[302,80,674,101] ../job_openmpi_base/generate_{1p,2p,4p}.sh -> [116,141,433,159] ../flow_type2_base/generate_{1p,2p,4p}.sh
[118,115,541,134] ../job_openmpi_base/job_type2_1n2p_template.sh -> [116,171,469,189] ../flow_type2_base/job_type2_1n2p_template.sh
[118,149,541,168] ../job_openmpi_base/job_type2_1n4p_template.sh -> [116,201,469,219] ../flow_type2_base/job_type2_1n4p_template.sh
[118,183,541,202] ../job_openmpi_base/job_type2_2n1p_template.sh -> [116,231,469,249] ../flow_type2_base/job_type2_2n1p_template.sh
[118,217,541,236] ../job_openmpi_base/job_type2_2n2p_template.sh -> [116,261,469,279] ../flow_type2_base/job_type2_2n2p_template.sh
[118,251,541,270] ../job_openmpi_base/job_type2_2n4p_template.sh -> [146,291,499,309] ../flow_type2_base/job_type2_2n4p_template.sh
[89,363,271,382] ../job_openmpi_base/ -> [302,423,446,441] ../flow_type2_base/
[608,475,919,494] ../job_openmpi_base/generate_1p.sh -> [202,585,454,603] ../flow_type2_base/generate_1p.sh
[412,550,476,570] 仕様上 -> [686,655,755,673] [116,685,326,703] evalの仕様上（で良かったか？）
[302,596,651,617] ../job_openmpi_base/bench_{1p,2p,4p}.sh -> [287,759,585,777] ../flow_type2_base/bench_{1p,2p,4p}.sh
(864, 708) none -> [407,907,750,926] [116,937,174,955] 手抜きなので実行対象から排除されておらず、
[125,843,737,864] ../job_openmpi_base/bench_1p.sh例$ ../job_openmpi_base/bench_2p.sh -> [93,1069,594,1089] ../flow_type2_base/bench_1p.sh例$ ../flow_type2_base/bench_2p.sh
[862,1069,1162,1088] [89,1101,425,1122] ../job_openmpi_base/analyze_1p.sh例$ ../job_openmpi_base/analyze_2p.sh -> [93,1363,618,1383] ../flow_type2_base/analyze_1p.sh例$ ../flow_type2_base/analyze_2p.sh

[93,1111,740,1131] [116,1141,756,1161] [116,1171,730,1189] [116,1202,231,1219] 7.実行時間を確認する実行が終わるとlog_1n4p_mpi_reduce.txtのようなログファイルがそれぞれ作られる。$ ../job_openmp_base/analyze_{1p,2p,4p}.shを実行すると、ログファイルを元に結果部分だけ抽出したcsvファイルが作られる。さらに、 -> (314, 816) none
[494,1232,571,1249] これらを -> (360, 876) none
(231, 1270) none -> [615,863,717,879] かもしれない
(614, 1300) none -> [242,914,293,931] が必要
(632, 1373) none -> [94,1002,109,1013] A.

*TASK*
Write out a verbatim copy of the data, beginning with its first line and ending with the line that contains "(231, 1270) none -> [615,863,717,879] かもしれない".

*ANSWER SPACE*
[302,80,674,101] ../job_openmpi_base/generate_{1p,2p,4p}.sh -> [116,141,433,159] ../flow_type2_base/generate_{1p,2p,4p}.sh
[118,115,541,134] ../job_openmpi_base/job_type2_1n2p_template.sh -> [116,171,469,189] ../flow_type2_base/job_type2_1n2p_template.sh
[118,149,541,168] ../job_openmpi_base/job_type2_1n4p_template.sh -> [116,201,469,219] ../flow_type2_base/job_type2_1n4p_template.sh
[118,183,541,202] ../job_openmpi_base/job_type2_2n1p_template.sh -> [116,231,469,249] ../flow_type2_base/job_type2_2n1p_template.sh
[118,217,541,236] ../job_openmpi_base/job_type2_2n2p_template.sh -> [116,261,469,279] ../flow_type2_base/job_type2_2n2p_template.sh
[118,251,541,270] ../job_openmpi_base/job_type2_2n4p_template.sh -> [146,291,499,309] ../flow_type2_base/job_type2_2n4p_template.sh
[89,363,271,382] ../job_openmpi_base/ -> [302,423,446,441] ../flow_type2_base/
[608,475,919,494] ../job_openmpi_base/generate_1p.sh -> [202,585,454,603] ../flow_type2_base/generate_1p.sh
[412,550,476,570] 仕様上 -> [686,655,755,673] [116,685,326,703] evalの仕様上（で良かったか？）
[302,596,651,617] ../job_openmpi_base/bench_{1p,2p,4p}.sh -> [287,759,585,777] ../flow_type2_base/bench_{1p,2p,4p}.sh
(864, 708) none -> [407,907,750,926] [116,937,174,955] 手抜きなので実行対象から排除されておらず、
[125,843,737,864] ../job_openmpi_base/bench_1p.sh例$ ../job_openmpi_base/bench_2p.sh -> [93,1069,594,1089] ../flow_type2_base/bench_1p.sh例$ ../flow_type2_base/bench_2p.sh
[862,1069,1162,1088] [89,1101,425,1122] ../job_openmpi_base/analyze_1p.sh例$ ../job_openmpi_base/analyze_2p.sh -> [93,1363,618,1383] ../flow_type2_base/analyze_1p.sh例$ ../flow_type2_base/analyze_2p.sh

[93,1111,740,1131] [116,1141,756,1161] [116,1171,730,1189] [116,1202,231,1219] 7.実行時間を確認する実行が終わるとlog_1n4p_mpi_reduce.txtのようなログファイルがそれぞれ作られる。$ ../job_openmp_base/analyze_{1p,2p,4p}.shを実行すると、ログファイルを元に結果部分だけ抽出したcsvファイルが作られる。さらに、 -> (314, 816) none
[494,1232,571,1249] これらを -> (360, 876) none
(231, 1270) none -> [615,863,717,879] かもしれない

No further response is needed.